Becoming a mum and a carer at the same time is not what I had imagined for my own journey into motherhood, and it was not without difficulties, but it was the best gift to be able to give and to receive. Her presence and encouragement was stabilising at a time when I was metaphorically learning to ride a bike for the first time. And having her with us brought so much joy.

My mum is the reason my kids listen to songs on Spotify which span all kinds of musical genres and bath times are punctuated by a ‘family dance party’ where we forget who is watching and to quote Taylor Swift, “shake it off.” My mum loved to be silly. In her working life, she was a teacher who was unfailingly kind and generous, I always knew this, but as one does, discovered it even more so after she died after hearing from people who have benefitted from her advice and time, be it friends, colleagues or former pupils.  She loved to learn and never stopped embracing new technology: everyone would flock to her for help with their technological needs, even her three-year-old grandson with his iPad.

Now I’m getting used to being a mother without one, which presents a new set of challenges.

The part of the sofa where she sat, quietly observing my mothering is now empty. And with that has gone a sense of grounding. ‘Am I doing this right?’ I would often think on long days, after the long nights and a cursory glance over my shoulder to a silent but happy observer would tell me all I needed to know. Like a ship without a compass or an anchor, I do feel a sense of being lost at sea.

Like all good Jewish mothers, she was always there. She supplied chicken soup when I was ill despite not being much of a cook. Crawling into her bed when I was sick was something I did well into adulthood. The stereotype of the neurotic Jewish mother was true of her, but only in the most caring way and if she wasn’t searching for my name on Twitter/X we were sharing locations with each other on iPhone so she could see that I was OK. It continued, this need to know exactly where we were, even though we were   living together in these last few years.

I’m told that I’m especially unlucky to have lost both parents in my 30s, but I’m not the only person to have lost loved ones before they should have. And Mum would have reminded me of that. Life is hard and bad things happen to good people, she used to say. Sometimes there is no rhyme nor reason.

And she should know. Because despite a very happy life, bad things happened to her. Secondary breast cancer for one and a stillbirth after I was born in the late 1980s another.

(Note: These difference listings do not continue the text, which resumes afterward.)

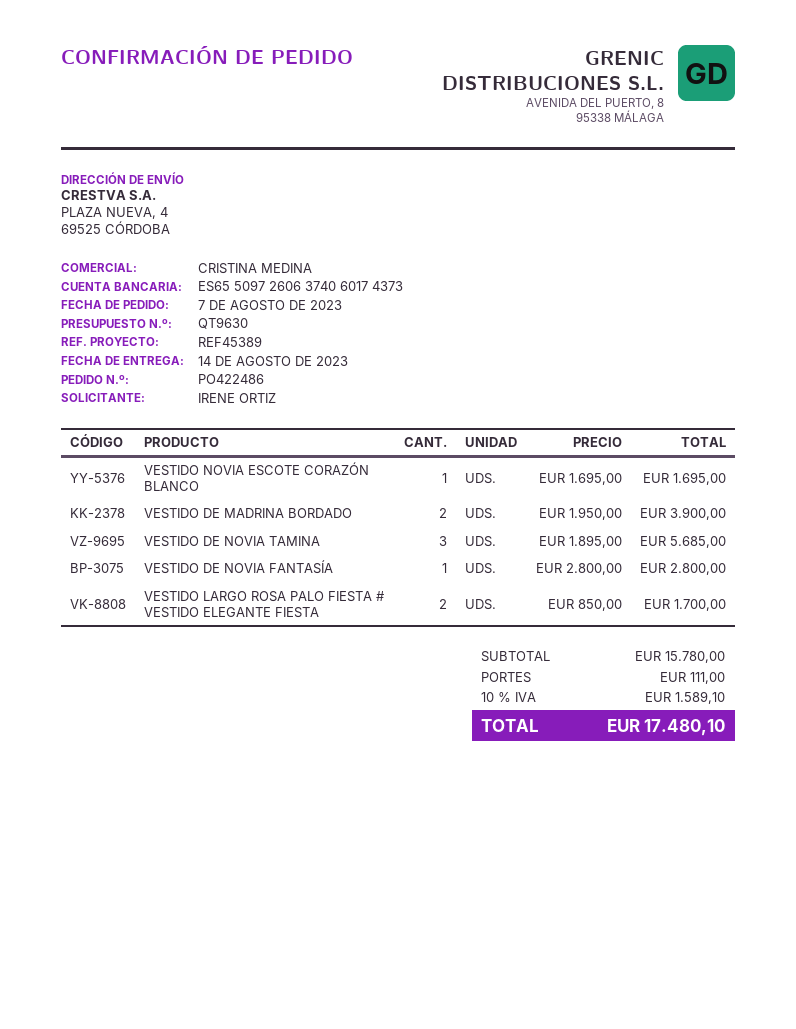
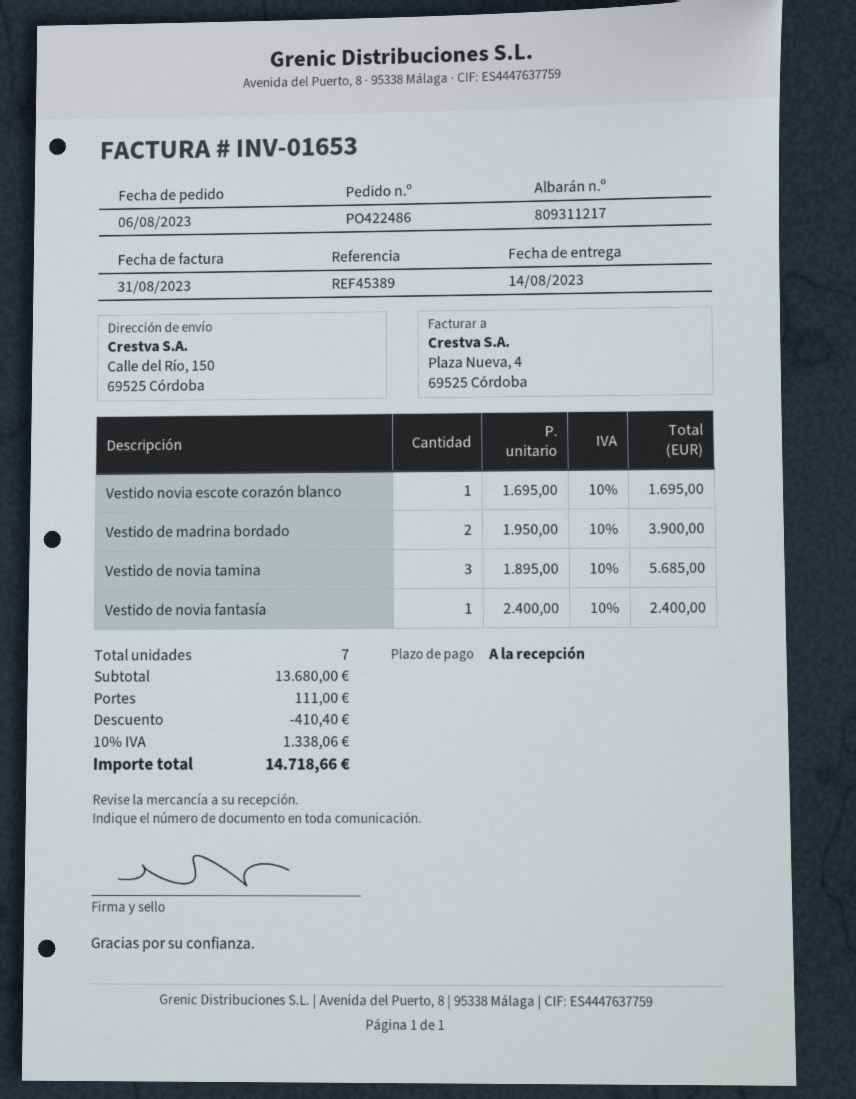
order date: 2023-08-07 -> 2023-08-06
ship to: PLAZA NUEVA, 4, 69525 CÓRDOBA -> Calle del Río, 150, 69525 Córdoba
VESTIDO DE NOVIA FANTASÍA: 1 x 2800.00 = 2800.00 -> 1 x 2400.00 = 2400.00
VESTIDO LARGO ROSA PALO FIESTA # VESTIDO ELEGANTE FIESTA: 2 x 850.00 = 1700.00 -> none
subtotal: 15780.00 -> 13680.00
discount: none -> 410.40
tax: 10% = 1589.10 -> 10% = 1338.06
total: 17480.10 -> 14718.66

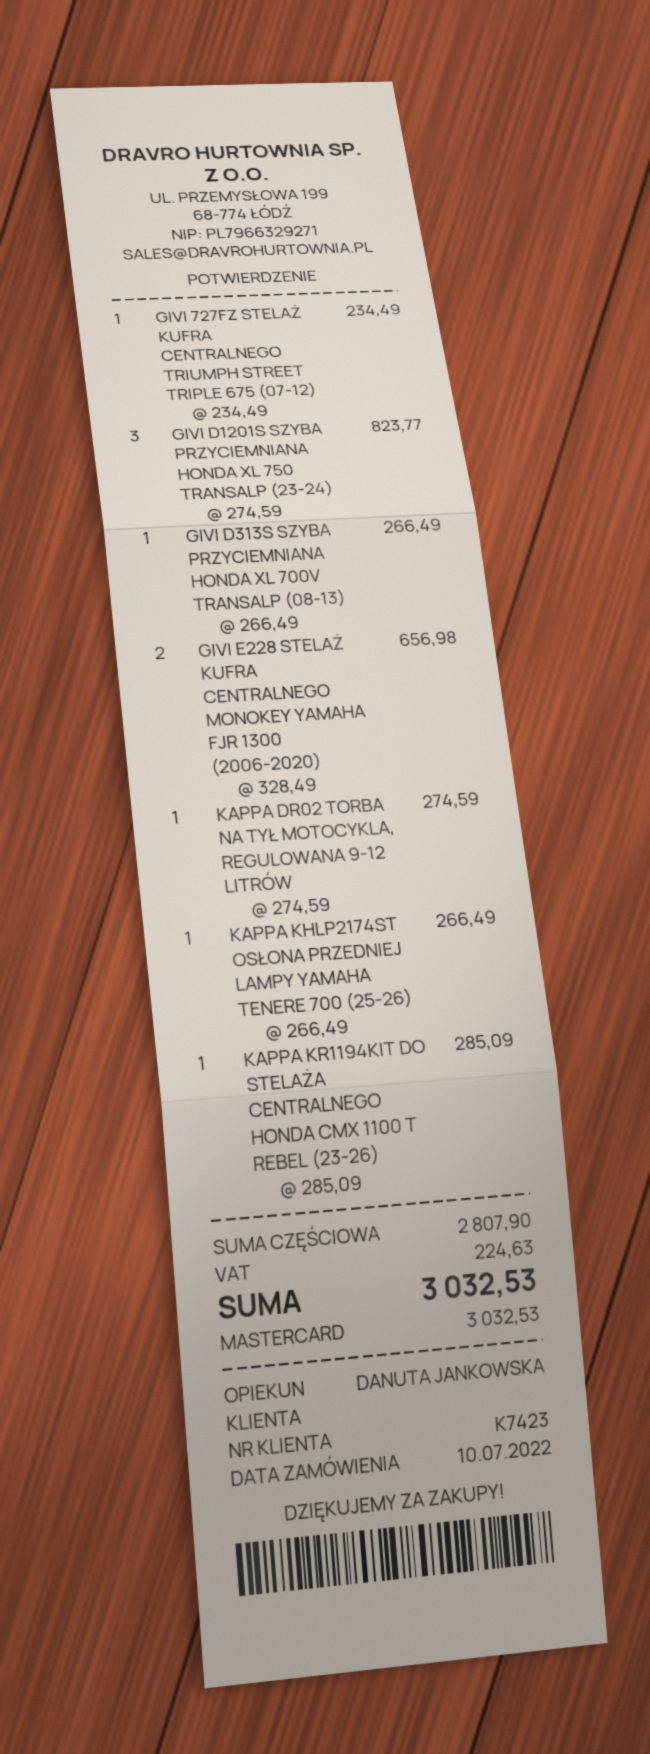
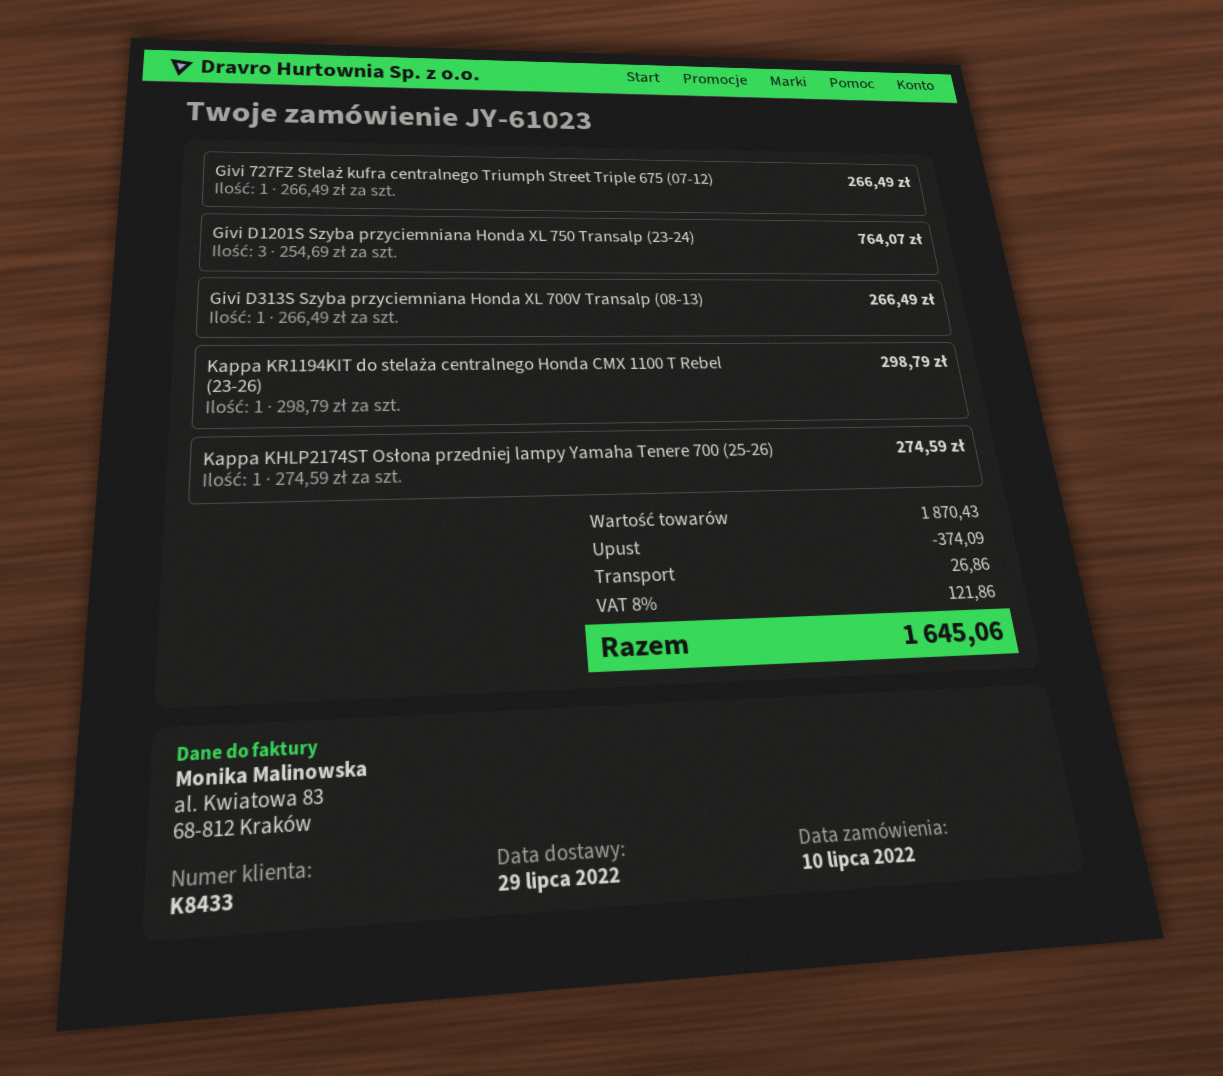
customer number: K7423 -> K8433
GIVI 727FZ STELAŻ KUFRA CENTRALNEGO TRIUMPH STREET TRIPLE 675 (07-12): 1 x 234.49 = 234.49 -> 1 x 266.49 = 266.49
GIVI D1201S SZYBA PRZYCIEMNIANA HONDA XL 750 TRANSALP (23-24): 3 x 274.59 = 823.77 -> 3 x 254.69 = 764.07
GIVI E228 STELAŻ KUFRA CENTRALNEGO MONOKEY YAMAHA FJR 1300 (2006-2020): 2 x 328.49 = 656.98 -> none
KAPPA DR02 TORBA NA TYŁ MOTOCYKLA, REGULOWANA 9-12 LITRÓW: 1 x 274.59 = 274.59 -> none
KAPPA KHLP2174ST OSŁONA PRZEDNIEJ LAMPY YAMAHA TENERE 700 (25-26): 1 x 266.49 = 266.49 -> 1 x 274.59 = 274.59
KAPPA KR1194KIT DO STELAŻA CENTRALNEGO HONDA CMX 1100 T REBEL (23-26): 1 x 285.09 = 285.09 -> 1 x 298.79 = 298.79
subtotal: 2807.90 -> 1870.43
discount: none -> 374.09
shipping: none -> 26.86
tax: 224.63 -> 121.86
total: 3032.53 -> 1645.06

In those days baby loss was dealt with differently and she was sent home to get on with it. In the last few years, we often talked about the impact that experience had on her. And when I became a mother for the first time four years ago I got an even deeper understanding of what she must have been through.

‘How did you come home and carry on being a mum to me after that?’ I asked her during my pregnancy with my second.

“You just have to,” she said “being a mum doesn’t stop.”

And she taught me that. As well as the countless other lessons, like see good theatre, always wear a coat, look up the best place to park before you leave, and (as my sister mentioned in her eulogy) you can’t have a good time in uncomfortable shoes.

This year I might not be able to send her a card, but it goes without saying that I am grateful for it all. And I always will be.